Scriviamo in primo luogo per noi stessi, è vero; ma – in tutta franchezza – se l’intenzione dell’autore coincidesse al 100% con questo intento, allora perché rendere fruibile l’opera a persone terze? E ancora, perché specificare nome e cognome in copertina, e non fornire il proprio elaborato in forma anonima? C’è poco da fare, ricorda Mauro Corona, la scrittura è anche vanità. E questo non è di per sé un male, sia chiaro; l’importante è saperlo.

A mia volta, come scrivente, ho cercato di farmi notare. Puntavo ad una vetrina che potesse dare risalto alla mia fatica, per condividerla con altre persone.

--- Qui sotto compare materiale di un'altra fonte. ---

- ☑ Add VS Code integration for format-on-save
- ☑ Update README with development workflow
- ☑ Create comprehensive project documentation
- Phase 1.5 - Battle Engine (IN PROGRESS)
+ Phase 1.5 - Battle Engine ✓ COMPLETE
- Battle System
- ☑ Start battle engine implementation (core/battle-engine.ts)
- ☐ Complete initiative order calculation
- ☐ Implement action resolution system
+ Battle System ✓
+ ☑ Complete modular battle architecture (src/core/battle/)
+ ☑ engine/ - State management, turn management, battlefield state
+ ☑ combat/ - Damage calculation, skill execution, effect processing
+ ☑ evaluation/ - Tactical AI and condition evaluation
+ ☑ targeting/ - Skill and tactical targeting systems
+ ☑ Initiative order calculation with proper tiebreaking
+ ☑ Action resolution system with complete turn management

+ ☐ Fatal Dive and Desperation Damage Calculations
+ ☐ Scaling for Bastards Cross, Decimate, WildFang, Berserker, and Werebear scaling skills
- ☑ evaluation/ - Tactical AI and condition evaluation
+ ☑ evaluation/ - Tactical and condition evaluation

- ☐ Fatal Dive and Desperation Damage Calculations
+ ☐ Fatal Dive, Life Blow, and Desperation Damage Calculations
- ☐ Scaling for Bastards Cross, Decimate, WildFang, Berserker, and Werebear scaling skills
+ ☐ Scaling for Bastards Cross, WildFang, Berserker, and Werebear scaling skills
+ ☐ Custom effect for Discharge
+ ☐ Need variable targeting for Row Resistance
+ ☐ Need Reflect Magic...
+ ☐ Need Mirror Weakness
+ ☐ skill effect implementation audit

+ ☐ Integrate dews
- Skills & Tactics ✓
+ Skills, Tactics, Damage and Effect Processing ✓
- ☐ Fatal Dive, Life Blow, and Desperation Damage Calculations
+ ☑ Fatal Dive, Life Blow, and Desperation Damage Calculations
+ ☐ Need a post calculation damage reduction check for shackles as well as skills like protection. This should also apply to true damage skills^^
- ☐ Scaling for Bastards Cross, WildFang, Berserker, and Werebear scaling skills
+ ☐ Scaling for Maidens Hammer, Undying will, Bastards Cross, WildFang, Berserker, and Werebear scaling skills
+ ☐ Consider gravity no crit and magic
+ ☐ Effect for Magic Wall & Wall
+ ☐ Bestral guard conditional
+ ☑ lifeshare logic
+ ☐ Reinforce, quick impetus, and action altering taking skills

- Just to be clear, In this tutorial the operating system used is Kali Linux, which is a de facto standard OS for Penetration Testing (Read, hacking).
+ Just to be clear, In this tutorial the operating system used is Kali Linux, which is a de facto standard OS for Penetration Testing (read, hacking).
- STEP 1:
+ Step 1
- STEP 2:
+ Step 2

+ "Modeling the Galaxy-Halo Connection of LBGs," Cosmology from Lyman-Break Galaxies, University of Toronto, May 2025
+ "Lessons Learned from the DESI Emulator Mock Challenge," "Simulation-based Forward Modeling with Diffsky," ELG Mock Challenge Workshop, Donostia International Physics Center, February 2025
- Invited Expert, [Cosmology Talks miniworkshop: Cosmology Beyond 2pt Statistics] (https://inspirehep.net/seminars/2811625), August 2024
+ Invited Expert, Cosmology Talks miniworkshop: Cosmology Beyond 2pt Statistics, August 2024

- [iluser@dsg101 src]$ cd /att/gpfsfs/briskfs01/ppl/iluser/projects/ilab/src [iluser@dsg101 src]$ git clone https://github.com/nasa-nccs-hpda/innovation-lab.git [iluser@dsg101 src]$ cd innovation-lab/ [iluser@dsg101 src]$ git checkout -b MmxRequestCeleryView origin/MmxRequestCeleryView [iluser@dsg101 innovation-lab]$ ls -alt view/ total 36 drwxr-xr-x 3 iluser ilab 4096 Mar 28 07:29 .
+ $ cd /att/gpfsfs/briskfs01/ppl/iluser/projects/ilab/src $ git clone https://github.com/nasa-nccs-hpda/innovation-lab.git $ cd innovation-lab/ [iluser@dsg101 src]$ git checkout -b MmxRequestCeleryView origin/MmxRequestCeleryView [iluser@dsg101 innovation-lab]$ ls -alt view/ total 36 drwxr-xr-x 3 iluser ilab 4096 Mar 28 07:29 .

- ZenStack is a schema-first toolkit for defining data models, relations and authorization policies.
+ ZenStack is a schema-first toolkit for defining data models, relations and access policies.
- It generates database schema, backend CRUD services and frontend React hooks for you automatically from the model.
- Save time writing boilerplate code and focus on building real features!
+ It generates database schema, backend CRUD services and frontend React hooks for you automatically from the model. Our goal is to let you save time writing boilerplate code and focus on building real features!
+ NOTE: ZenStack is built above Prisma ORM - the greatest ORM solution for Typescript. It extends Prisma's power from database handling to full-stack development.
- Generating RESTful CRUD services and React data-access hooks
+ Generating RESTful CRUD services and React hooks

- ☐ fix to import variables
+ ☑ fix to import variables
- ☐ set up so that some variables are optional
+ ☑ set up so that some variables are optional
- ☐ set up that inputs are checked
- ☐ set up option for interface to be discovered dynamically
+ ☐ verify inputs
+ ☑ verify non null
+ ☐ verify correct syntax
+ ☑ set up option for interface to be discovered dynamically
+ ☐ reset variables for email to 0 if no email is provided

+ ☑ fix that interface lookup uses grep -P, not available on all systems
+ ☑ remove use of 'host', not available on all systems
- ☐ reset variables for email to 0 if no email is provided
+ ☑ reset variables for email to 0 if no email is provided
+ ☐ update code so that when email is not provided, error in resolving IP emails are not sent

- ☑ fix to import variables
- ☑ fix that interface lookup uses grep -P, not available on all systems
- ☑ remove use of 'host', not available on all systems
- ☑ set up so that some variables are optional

Come rimarca il medesimo “spot” di Extravergine, il self-publishing (e aggiungo, l’editoria a pagamento) è una grande incognita, un mare magnum che lascia interdetto persino il lettore-pioniere, l’esploratore coraggioso. Ebbene, effettuare una cernita delle opere che – nel loro piccolo – hanno del potenziale e per di più farlo in modo gratuito, no-profit, è uno splendido modo per reiterare ed espandere l’amore verso i libri, oltre che l’occasione d’oro sia per tutelare la fiducia che il lettore accorda all’autore-sconosciuto, sia per premiare l’impegno e la dedizione di quest’ultimo.

L’attenzione e la serietà del team di Extravergine sono un buon punto di riferimento per chi ha pubblicato il suo piccolo-grande-personalissimo “capolavoro” e cerca un riscontro, un giudizio ponderato.